- _Requirement_
The required output is the exact run of lines from the one bearing "[168,617,228,631] June 2026)" through the final line of the listing below, with the pictures removed.

- _Information supplied_
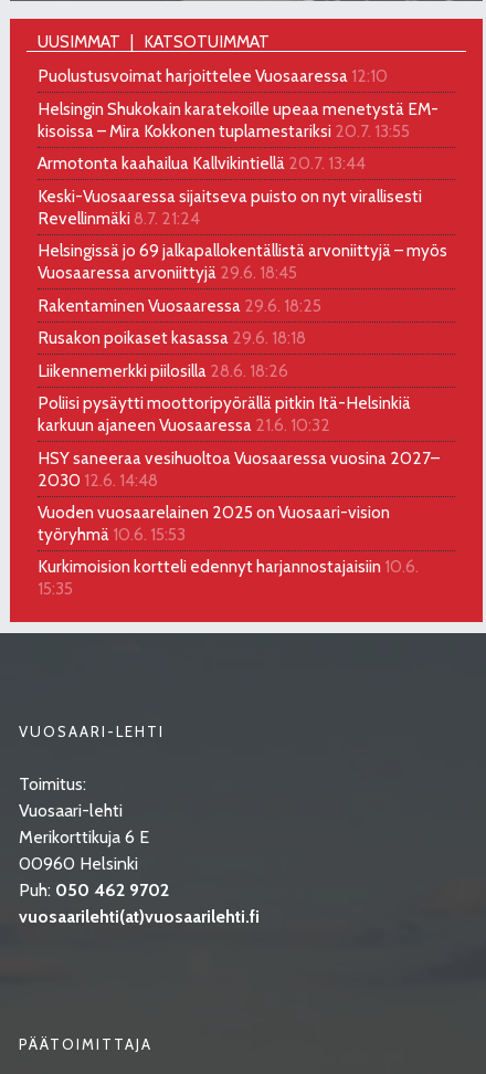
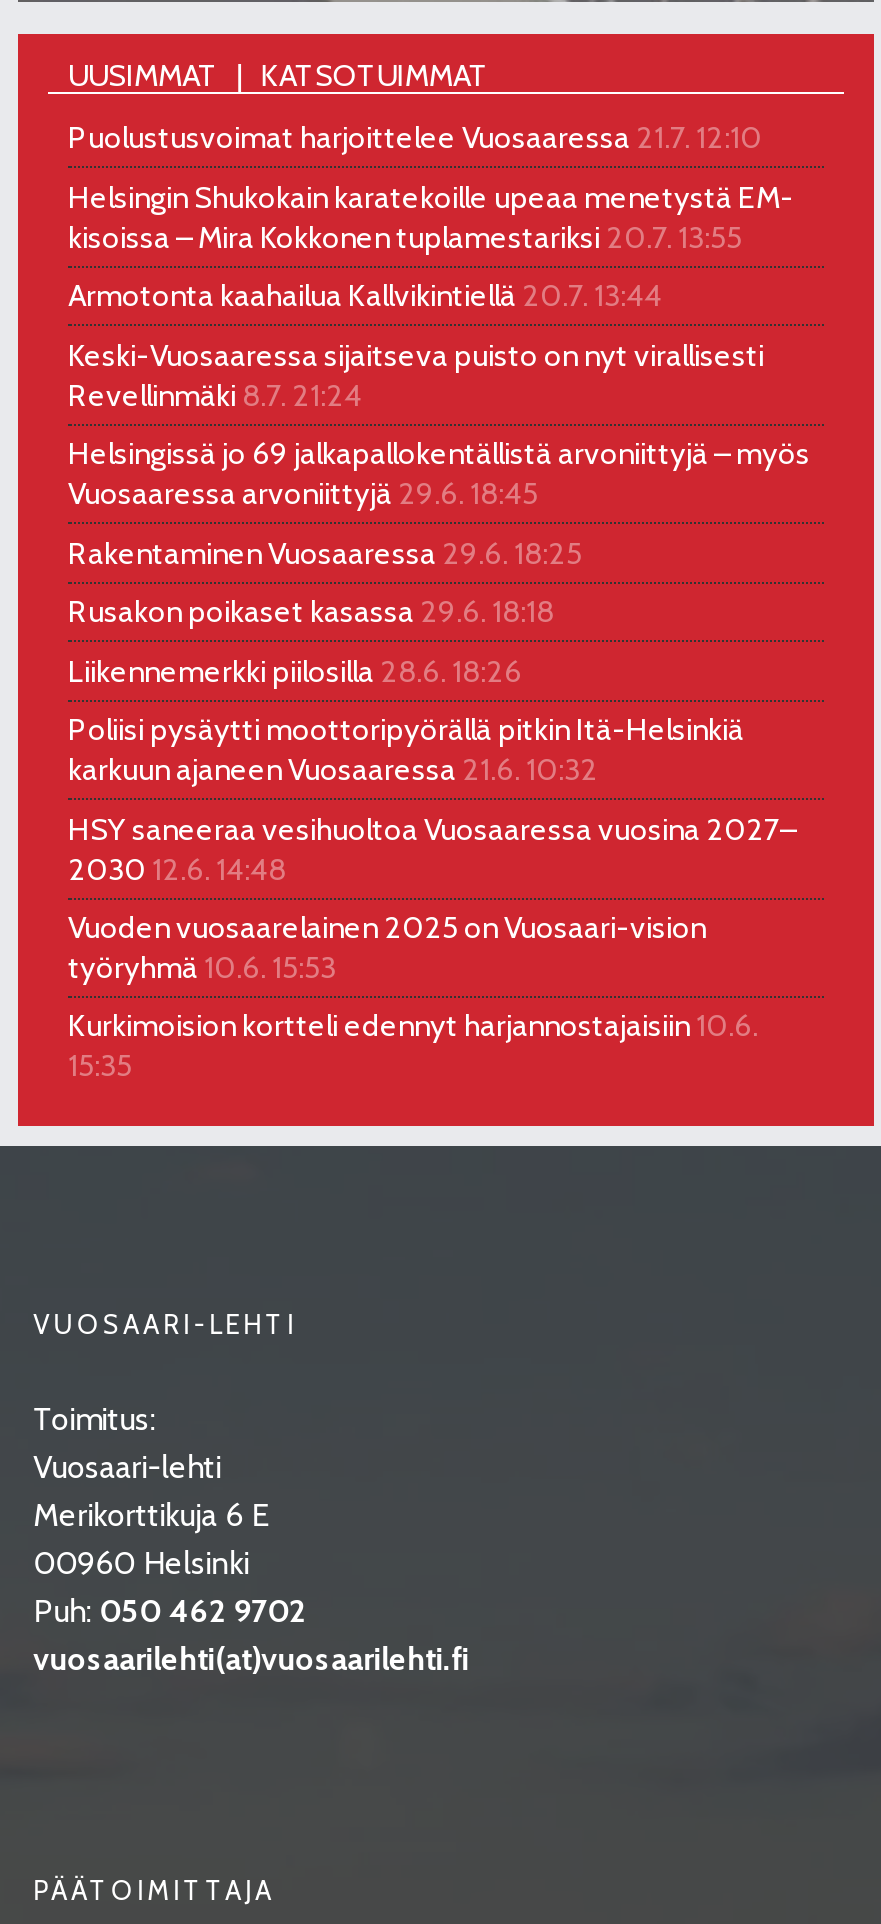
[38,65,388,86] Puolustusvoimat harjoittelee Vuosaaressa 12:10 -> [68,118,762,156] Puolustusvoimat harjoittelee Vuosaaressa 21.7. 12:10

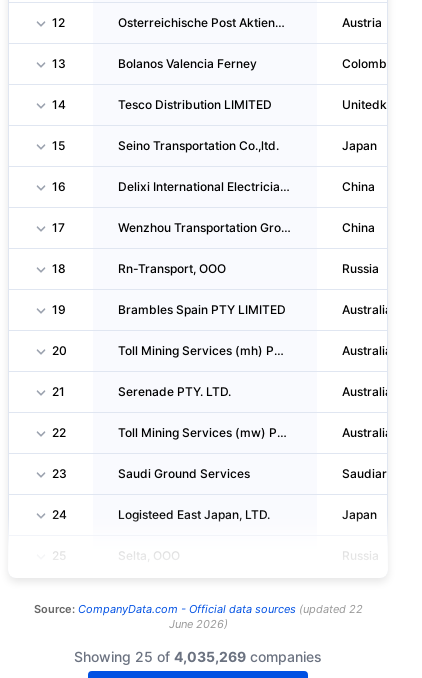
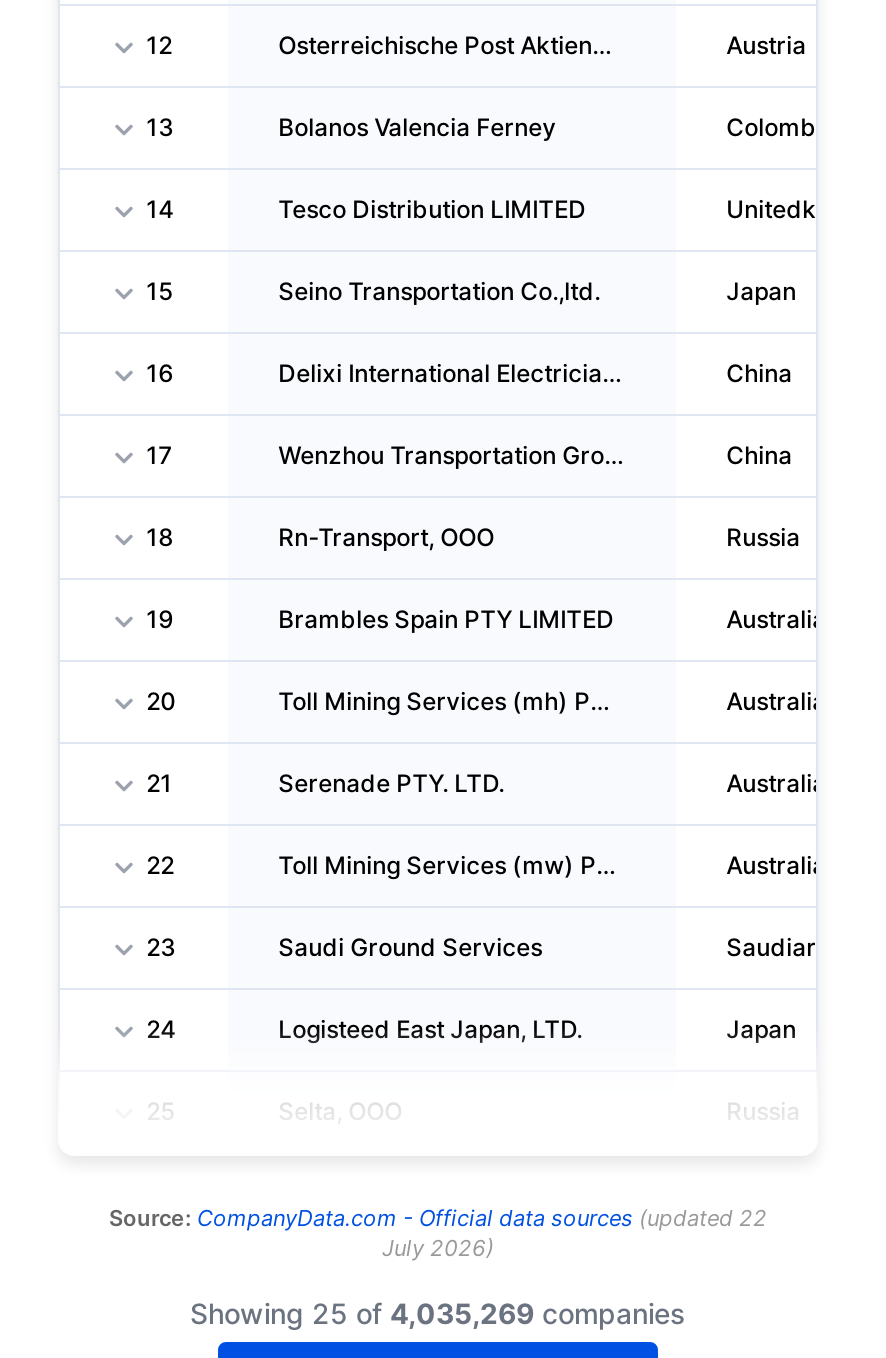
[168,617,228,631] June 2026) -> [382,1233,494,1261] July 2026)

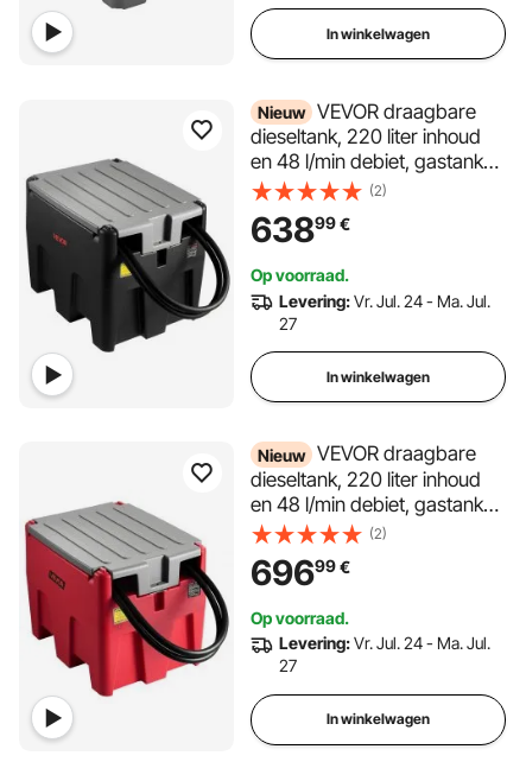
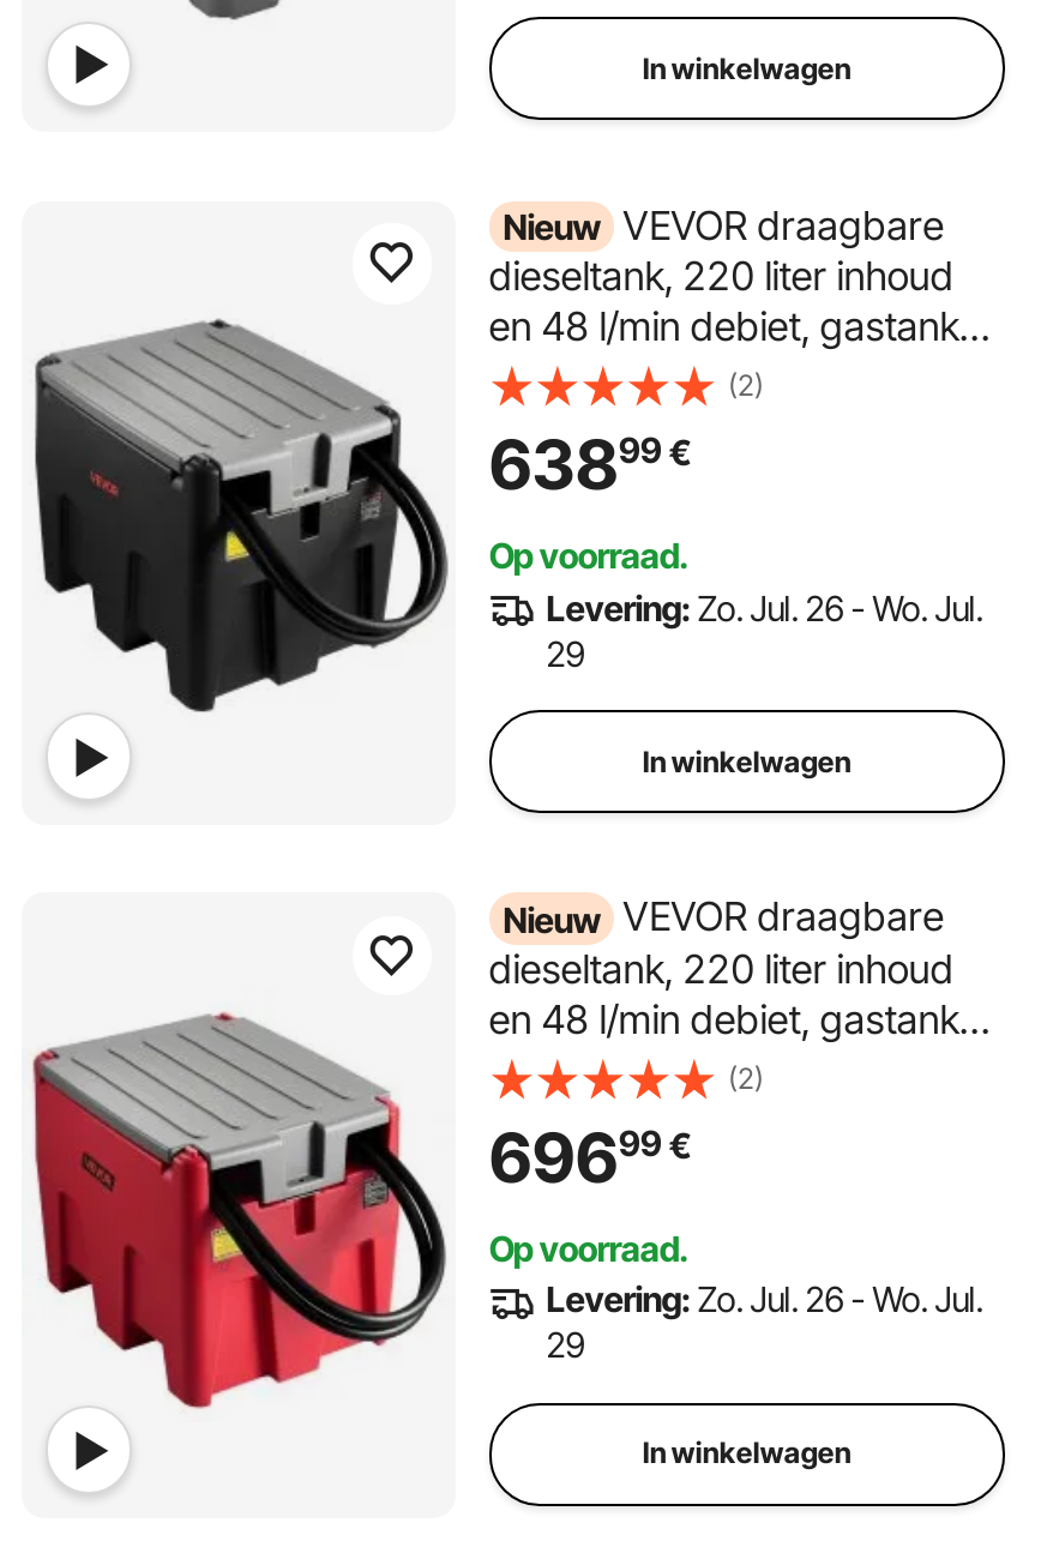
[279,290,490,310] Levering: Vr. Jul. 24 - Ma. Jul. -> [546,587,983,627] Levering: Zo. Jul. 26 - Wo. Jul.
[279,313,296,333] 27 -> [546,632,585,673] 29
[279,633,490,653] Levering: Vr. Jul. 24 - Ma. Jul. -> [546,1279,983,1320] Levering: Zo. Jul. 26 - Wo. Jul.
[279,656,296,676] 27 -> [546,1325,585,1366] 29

- _Exercise output_
[168,617,228,631] June 2026) -> [382,1233,494,1261] July 2026)

[279,290,490,310] Levering: Vr. Jul. 24 - Ma. Jul. -> [546,587,983,627] Levering: Zo. Jul. 26 - Wo. Jul.
[279,313,296,333] 27 -> [546,632,585,673] 29
[279,633,490,653] Levering: Vr. Jul. 24 - Ma. Jul. -> [546,1279,983,1320] Levering: Zo. Jul. 26 - Wo. Jul.
[279,656,296,676] 27 -> [546,1325,585,1366] 29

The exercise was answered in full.